Space Shuttle Launch Photography!
Like any red-blooded American, I’ve always wanted to attend a Space Shuttle launch…
STS-135 (on July 8th, 2011) will be THE LAST shuttle launch, so my wife and I decided to attempt to get tickets. There are a lot of ways to get to see the launch, but the closest vantage points require tickets. We ended up getting tickets for the Visitors Center, which is just over 7 miles from the launch pad. The causeway tickets are more desirable because they have a direct view of the launch pad and the spot is about 6.5 miles from the pad, but we weren’t able to get those. The Visitors Center does not have a direct view of the launch pad, so we won’t see the shuttle until it has cleared the pad and is above the trees.
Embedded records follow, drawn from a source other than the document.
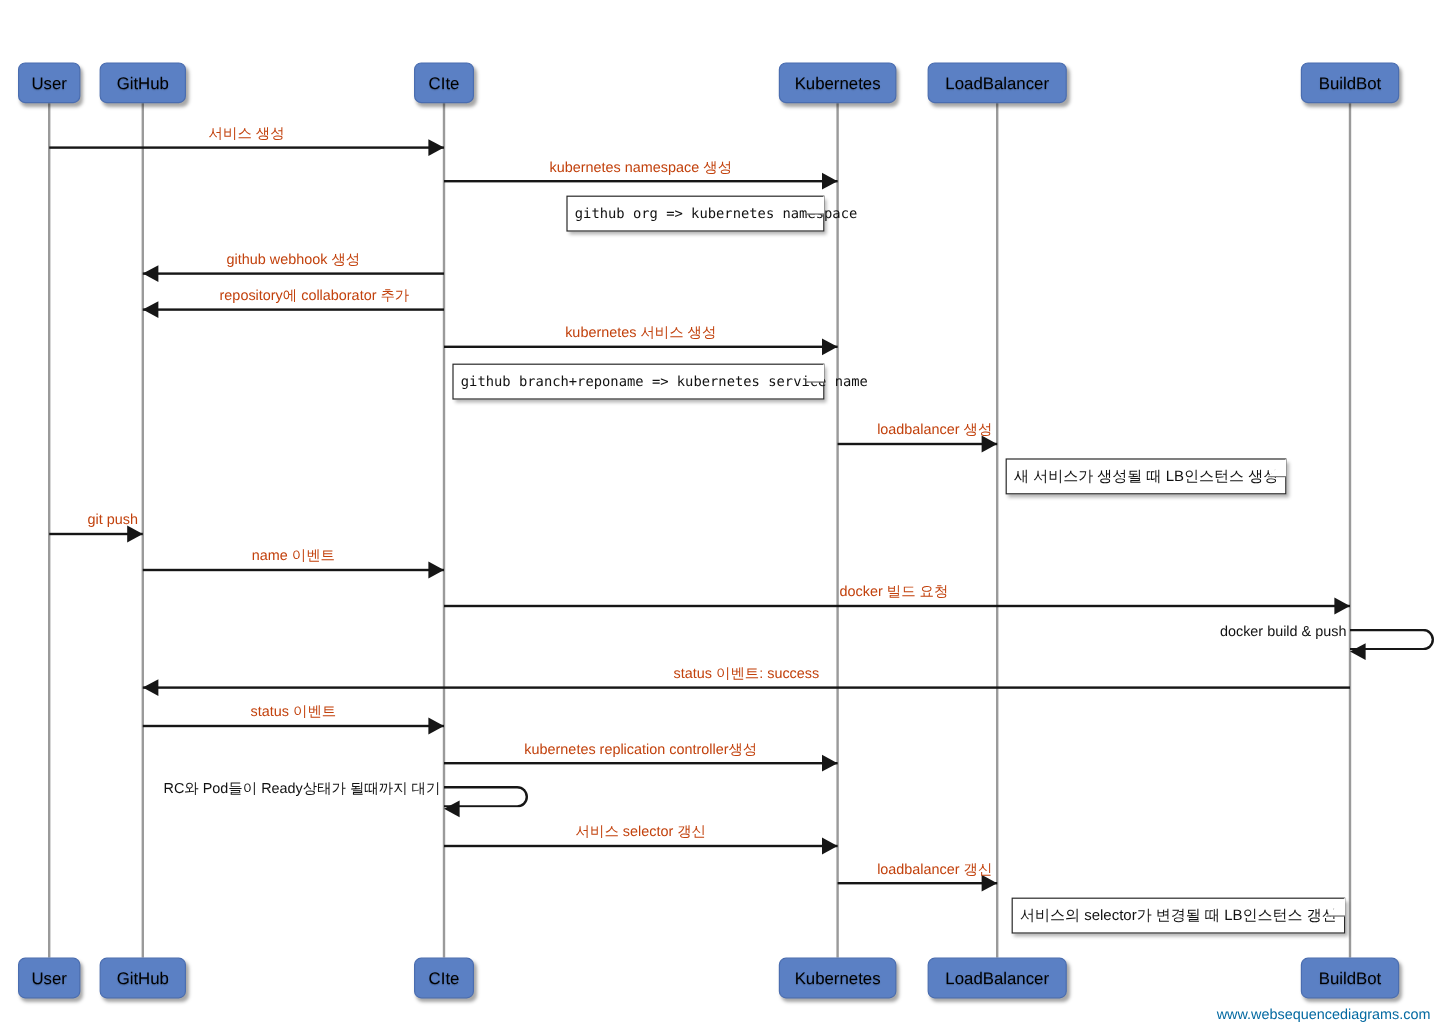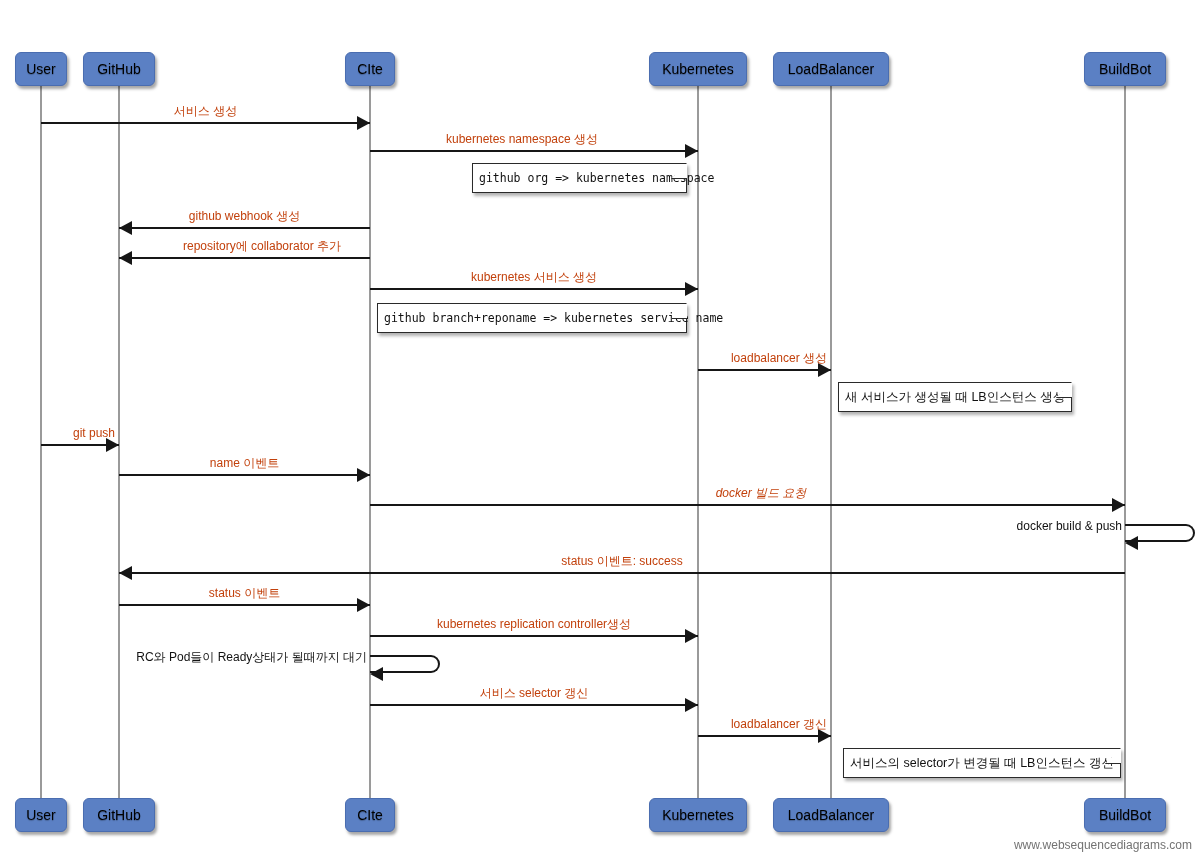--- a/index.html
+++ b/index.html
@@ -138,21 +138,21 @@
   .note-kr {
     font-family: "Liberation Sans", sans-serif;
     font-size: 12.5px;
   }
   
   #footer-credit {
     position: absolute;
     right: 8px;
     bottom: 6px;
     font-size: 12px;
-    color: #737373;
+    color: #0369a1;
   }
 </style>
 </head>
 <body>
 
 <div id="canvas">
 
 
   <div id="lifelines-layer">
       <div class="lifeline" style="left: 40px; top: 86px; height: 712px;"></div>
@@ -164,21 +164,21 @@
     </div>
   <div id="messages-layer">
       <div class="msg" style="left: 41px; top: 122px; width: 329px;">
         <div class="msg-line" style="width: 329px;"></div>
         <div class="arrow-head arrow-right" style="left: 316px;"></div>
         <div class="msg-label center" style="left: 164.5px;">서비스 생성</div>
       </div>
       <div class="msg" style="left: 370px; top: 150px; width: 328px;">
         <div class="msg-line" style="width: 328px;"></div>
         <div class="arrow-head arrow-right" style="left: 315px;"></div>
-        <div class="msg-label center" style="left: 152px;">kubernetes namespace 생성</div>
+        <div class="msg-label center" style="left: 164px;">kubernetes namespace 생성</div>
       </div>
       <div class="msg" style="left: 119px; top: 227px; width: 251px;">
         <div class="msg-line" style="width: 251px;"></div>
         <div class="arrow-head arrow-left" style="left: 0px;"></div>
         <div class="msg-label center" style="left: 125.5px;">github webhook 생성</div>
       </div>
       <div class="msg" style="left: 119px; top: 257px; width: 251px;">
         <div class="msg-line" style="width: 251px;"></div>
         <div class="arrow-head arrow-left" style="left: 0px;"></div>
         <div class="msg-label center" style="left: 143px;">repository에 collaborator 추가</div>
@@ -199,21 +199,21 @@
         <div class="msg-label right-aligned" style="left: 74px;">git push</div>
       </div>
       <div class="msg" style="left: 119px; top: 474px; width: 251px;">
         <div class="msg-line" style="width: 251px;"></div>
         <div class="arrow-head arrow-right" style="left: 238px;"></div>
         <div class="msg-label center" style="left: 125.5px;">name 이벤트</div>
       </div>
       <div class="msg" style="left: 370px; top: 504px; width: 755px;">
         <div class="msg-line" style="width: 755px;"></div>
         <div class="arrow-head arrow-right" style="left: 742px;"></div>
-        <div class="msg-label center" style="left: 391px; font-style: italic;">docker 빌드 요청</div>
+        <div class="msg-label center" style="left: 375px;">docker 빌드 요청</div>
       </div>
       <div class="msg" style="left: 119px; top: 572px; width: 1006px;">
         <div class="msg-line" style="width: 1006px;"></div>
         <div class="arrow-head arrow-left" style="left: 0px;"></div>
         <div class="msg-label center" style="left: 503px;">status 이벤트: success</div>
       </div>
       <div class="msg" style="left: 119px; top: 604px; width: 251px;">
         <div class="msg-line" style="width: 251px;"></div>
         <div class="arrow-head arrow-right" style="left: 238px;"></div>
         <div class="msg-label center" style="left: 125.5px;">status 이벤트</div>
I’ve been doing a lot of research on how to best photograph the launch. One of the tips I’ve seen most often is “don’t bother taking pictures, watch it with your naked eyeballs.” As many of you can probably understand, I simply cannot take that advice. If I can get ONE great picture of the launch, it’ll be really special to me (much more special than a print I purchase from somebody else). So now my job is to get that one great pic.
In a perfect world, I’d have something like a Canon 1Ds and an 800mm f/5.6L lens. Well, this isn’t a perfect world, so compromise is the name of the game. I’ll be using my Canon 7D body and a Sigma 150-500mm f/5-6.3 lens. I bought this lens for the sole purpose of photographing the launch, and I intend to sell it once I get home. You’re saying “why not rent a lens, Jeremy?” Good question! The simple answer is that this will end up costing me less money (almost certainly). I paid $870 for this lens brand new and I hope to sell it for more than $800 late in July. I couldn’t have rented that lens for less than $130ish (including shipping) and that would only be for one week. Currently, I’m able to play with this lens for a few weeks before the launch.
I think I can get away with my current setup for the following reasons:
- The crop sensor on the 7D works in my favor because it makes 500mm effectively 800mm
- I can shoot at 8fps with the 7D
- The launch is (supposed to be) at 11:26am, so I should have plenty of light to work with, making the slug-like 6.3 aperture less of a problem (more on this later)
I just got the Bigma last week (I know the “Bigma” generally refers to the Sigma 50-500 and mine is the 150-500…I don’t care, I’ll still call it the Bigma) and I’ve been messing with it a bit. Smallest aperture at 500mm is f/6.3 and that kinda sucks, right? Well, what REALLY sucks is that it is extremely sloppy at 6.3. Like most lenses, you have to jump up a stop or two above minimum in order to get really sharp shots. In the case of my Bigma, it looks like f/11 is where I really want to shoot. This isn’t all bad, though, because the enormous DOF I’ll get at f/11 will help to ensure I get the shuttle in focus.
Combine f/11 with my desire to use a pretty fast shutter speed (1/500 minimum) and you’ll recognize that I need a LOT of light. As I said earlier, the launch is scheduled for 11:26am so I hope to have light to spare. I’d prefer to not have to jack up the ISO higher than 400.
My plan is to set up on a tripod and point the camera just above the trees where the shuttle will appear. Hopefully, I can pre-focus into the neighborhood of the area the shuttle will occupy. Because I don’t know how bright the scene will be (vs. the sky), I plan to bracket +/-1 stop. I’m hoping that will cover my bases pretty well. I’ll be shooting RAW, so I should be able to reign in the exposure on any of those shots in Lightroom.
As the shuttle lifts off and comes into view, I’ll just hold down the shutter release (remote) and let it blast away at 8fps until it fills the buffer or until I figure that the shuttle is out of the frame. This way, I can just watch the shuttle with my naked eyeballs instead of through the camera… until I decide it is time to look through the camera, release the ball head, and start taking pictures following the shuttle up into the sky.
…so I hope this will work! If you think I’m doing something dead-wrong or if you have any suggestions, I’d love to hear them.